──────── RECORDS FOR THIS TASK ────────
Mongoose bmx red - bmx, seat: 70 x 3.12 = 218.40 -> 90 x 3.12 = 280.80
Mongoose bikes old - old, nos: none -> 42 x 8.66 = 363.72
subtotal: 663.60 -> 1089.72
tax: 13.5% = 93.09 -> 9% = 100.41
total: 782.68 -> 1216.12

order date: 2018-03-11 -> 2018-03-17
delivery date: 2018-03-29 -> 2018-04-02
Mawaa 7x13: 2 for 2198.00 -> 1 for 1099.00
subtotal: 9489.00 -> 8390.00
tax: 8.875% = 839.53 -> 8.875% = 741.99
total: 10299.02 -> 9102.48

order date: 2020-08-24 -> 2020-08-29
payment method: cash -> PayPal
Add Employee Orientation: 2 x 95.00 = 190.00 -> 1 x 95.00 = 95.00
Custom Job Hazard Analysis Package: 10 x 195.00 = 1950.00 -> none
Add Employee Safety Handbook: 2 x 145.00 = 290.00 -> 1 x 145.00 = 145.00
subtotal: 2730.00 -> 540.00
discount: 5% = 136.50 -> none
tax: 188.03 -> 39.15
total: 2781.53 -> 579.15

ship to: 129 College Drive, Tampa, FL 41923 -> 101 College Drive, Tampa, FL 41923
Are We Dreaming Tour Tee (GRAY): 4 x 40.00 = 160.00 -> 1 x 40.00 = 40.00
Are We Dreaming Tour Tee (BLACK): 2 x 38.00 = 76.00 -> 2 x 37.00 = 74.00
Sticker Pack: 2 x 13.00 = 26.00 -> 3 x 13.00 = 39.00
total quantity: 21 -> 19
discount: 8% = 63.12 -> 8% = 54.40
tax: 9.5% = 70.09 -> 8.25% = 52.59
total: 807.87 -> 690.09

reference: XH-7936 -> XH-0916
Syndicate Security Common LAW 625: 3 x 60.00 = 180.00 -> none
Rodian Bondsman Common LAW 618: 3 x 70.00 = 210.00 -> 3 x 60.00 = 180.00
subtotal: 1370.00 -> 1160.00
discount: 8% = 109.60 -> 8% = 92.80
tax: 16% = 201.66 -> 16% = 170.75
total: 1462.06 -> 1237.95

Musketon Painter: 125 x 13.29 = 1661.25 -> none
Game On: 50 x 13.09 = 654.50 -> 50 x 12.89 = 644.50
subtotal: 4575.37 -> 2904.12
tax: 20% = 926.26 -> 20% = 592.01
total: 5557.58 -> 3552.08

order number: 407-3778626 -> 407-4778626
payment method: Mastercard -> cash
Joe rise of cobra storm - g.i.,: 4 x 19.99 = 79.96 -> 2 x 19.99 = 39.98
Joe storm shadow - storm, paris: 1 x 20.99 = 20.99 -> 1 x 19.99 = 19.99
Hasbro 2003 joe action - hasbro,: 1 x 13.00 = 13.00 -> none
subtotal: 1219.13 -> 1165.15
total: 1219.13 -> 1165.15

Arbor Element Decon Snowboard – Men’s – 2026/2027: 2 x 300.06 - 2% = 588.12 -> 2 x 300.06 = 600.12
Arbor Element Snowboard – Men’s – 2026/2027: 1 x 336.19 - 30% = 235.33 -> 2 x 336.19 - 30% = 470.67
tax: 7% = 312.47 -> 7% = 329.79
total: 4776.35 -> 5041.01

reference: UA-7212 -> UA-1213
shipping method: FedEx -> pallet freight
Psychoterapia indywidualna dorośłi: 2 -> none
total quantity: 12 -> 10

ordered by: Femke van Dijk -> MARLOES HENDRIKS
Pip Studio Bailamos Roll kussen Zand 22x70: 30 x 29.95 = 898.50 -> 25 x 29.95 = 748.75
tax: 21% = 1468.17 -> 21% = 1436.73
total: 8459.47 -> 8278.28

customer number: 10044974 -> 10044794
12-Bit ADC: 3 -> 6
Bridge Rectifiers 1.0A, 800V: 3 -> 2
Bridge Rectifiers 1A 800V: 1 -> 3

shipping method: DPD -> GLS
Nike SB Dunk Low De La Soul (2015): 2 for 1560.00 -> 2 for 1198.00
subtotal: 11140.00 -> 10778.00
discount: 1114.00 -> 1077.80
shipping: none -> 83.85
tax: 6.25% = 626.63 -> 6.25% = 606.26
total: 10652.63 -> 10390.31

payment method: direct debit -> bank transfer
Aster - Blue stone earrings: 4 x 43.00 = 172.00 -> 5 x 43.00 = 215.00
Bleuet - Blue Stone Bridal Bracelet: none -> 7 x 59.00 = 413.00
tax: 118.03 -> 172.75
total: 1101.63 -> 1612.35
────────
» **EXERCISE PROMPT**
From the line with "order number: 407-3778626 -> 407-4778626" to the end of the listing above, set down every line exactly as it appears, both ends included.

» **SOLUTION TO THE EXERCISE**
order number: 407-3778626 -> 407-4778626
payment method: Mastercard -> cash
Joe rise of cobra storm - g.i.,: 4 x 19.99 = 79.96 -> 2 x 19.99 = 39.98
Joe storm shadow - storm, paris: 1 x 20.99 = 20.99 -> 1 x 19.99 = 19.99
Hasbro 2003 joe action - hasbro,: 1 x 13.00 = 13.00 -> none
subtotal: 1219.13 -> 1165.15
total: 1219.13 -> 1165.15

Arbor Element Decon Snowboard – Men’s – 2026/2027: 2 x 300.06 - 2% = 588.12 -> 2 x 300.06 = 600.12
Arbor Element Snowboard – Men’s – 2026/2027: 1 x 336.19 - 30% = 235.33 -> 2 x 336.19 - 30% = 470.67
tax: 7% = 312.47 -> 7% = 329.79
total: 4776.35 -> 5041.01

reference: UA-7212 -> UA-1213
shipping method: FedEx -> pallet freight
Psychoterapia indywidualna dorośłi: 2 -> none
total quantity: 12 -> 10

ordered by: Femke van Dijk -> MARLOES HENDRIKS
Pip Studio Bailamos Roll kussen Zand 22x70: 30 x 29.95 = 898.50 -> 25 x 29.95 = 748.75
tax: 21% = 1468.17 -> 21% = 1436.73
total: 8459.47 -> 8278.28

customer number: 10044974 -> 10044794
12-Bit ADC: 3 -> 6
Bridge Rectifiers 1.0A, 800V: 3 -> 2
Bridge Rectifiers 1A 800V: 1 -> 3

shipping method: DPD -> GLS
Nike SB Dunk Low De La Soul (2015): 2 for 1560.00 -> 2 for 1198.00
subtotal: 11140.00 -> 10778.00
discount: 1114.00 -> 1077.80
shipping: none -> 83.85
tax: 6.25% = 626.63 -> 6.25% = 606.26
total: 10652.63 -> 10390.31

payment method: direct debit -> bank transfer
Aster - Blue stone earrings: 4 x 43.00 = 172.00 -> 5 x 43.00 = 215.00
Bleuet - Blue Stone Bridal Bracelet: none -> 7 x 59.00 = 413.00
tax: 118.03 -> 172.75
total: 1101.63 -> 1612.35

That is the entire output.